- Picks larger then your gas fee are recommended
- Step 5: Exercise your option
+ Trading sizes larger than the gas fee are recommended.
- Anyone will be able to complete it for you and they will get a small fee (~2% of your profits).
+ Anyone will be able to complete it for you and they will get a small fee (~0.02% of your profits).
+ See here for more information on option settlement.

---

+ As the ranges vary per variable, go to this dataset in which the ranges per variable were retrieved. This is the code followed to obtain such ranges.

- TASK INSTRUCTIONS:
Using the entries above, return exactly the lines from the line with "- Picks larger" to the line with "on option settlement.", counting both of those lines.

- EXPECTED ANSWER:
- Picks larger then your gas fee are recommended
- Step 5: Exercise your option
+ Trading sizes larger than the gas fee are recommended.
- Anyone will be able to complete it for you and they will get a small fee (~2% of your profits).
+ Anyone will be able to complete it for you and they will get a small fee (~0.02% of your profits).
+ See here for more information on option settlement.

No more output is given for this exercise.